# Dataset extract
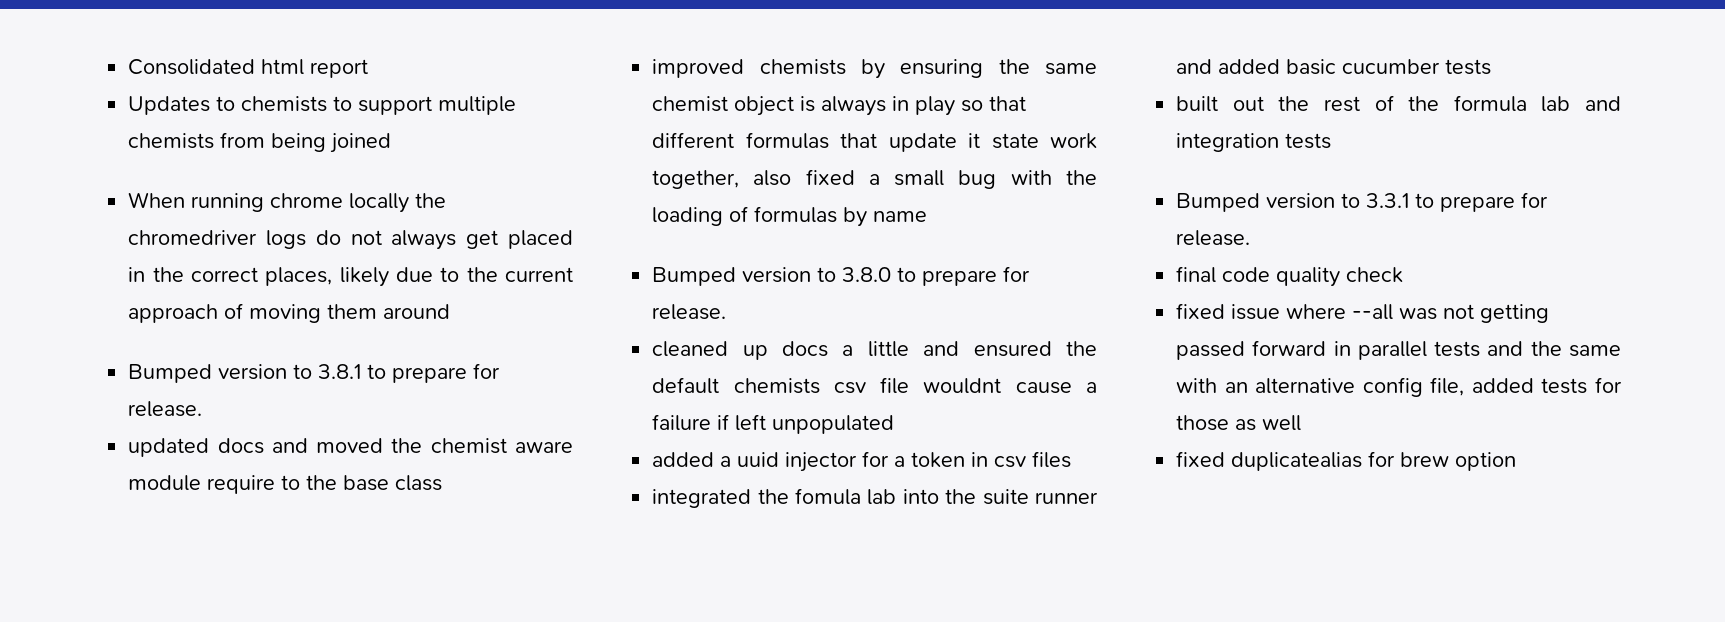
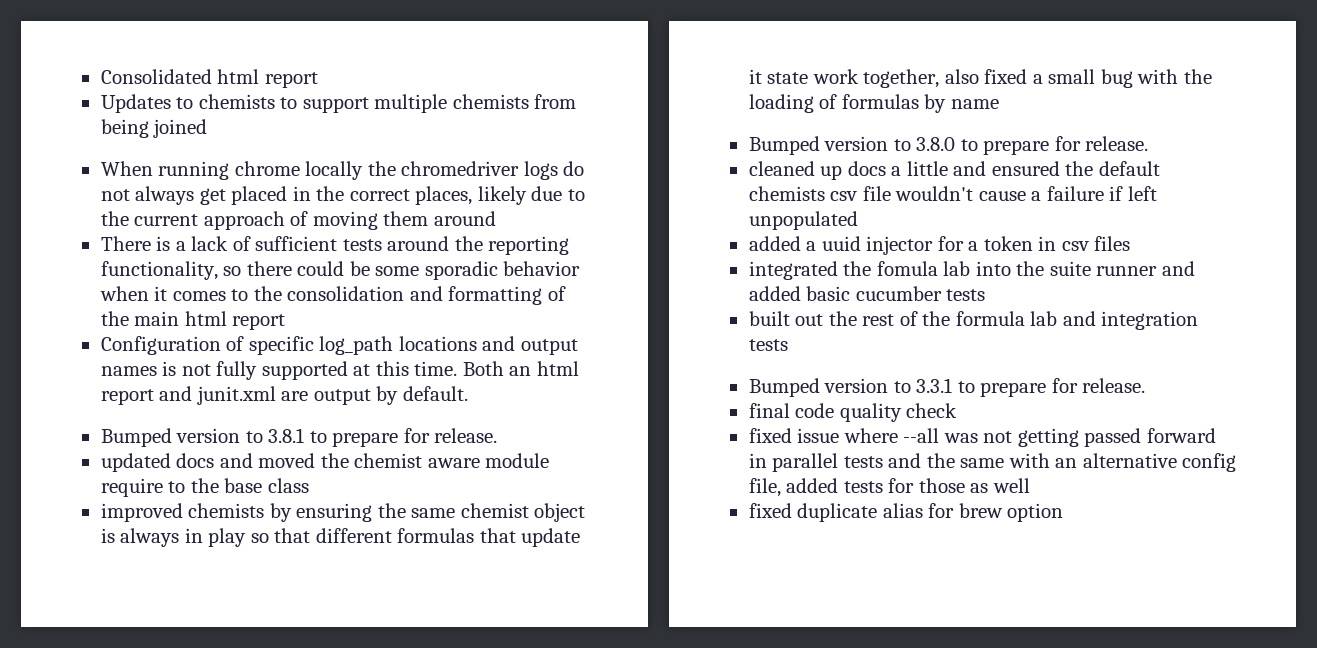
+ There is a lack of sufficient tests around the reporting functionality, so there could be some sporadic behavior when it comes to the consolidation and formatting of the main html report
+ Configuration of specific log_path locations and output names is not fully supported at this time. Both an html report and junit.xml are output by default.
- cleaned up docs a little and ensured the default chemists csv file wouldnt cause a failure if left unpopulated
+ cleaned up docs a little and ensured the default chemists csv file wouldn't cause a failure if left unpopulated
- fixed duplicatealias for brew option
+ fixed duplicate alias for brew option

# Your assignment
Please repeat, with no pictures, each line from the start of the records above through the line with "output by default.", inclusive, and only those.

# Task output
+ There is a lack of sufficient tests around the reporting functionality, so there could be some sporadic behavior when it comes to the consolidation and formatting of the main html report
+ Configuration of specific log_path locations and output names is not fully supported at this time. Both an html report and junit.xml are output by default.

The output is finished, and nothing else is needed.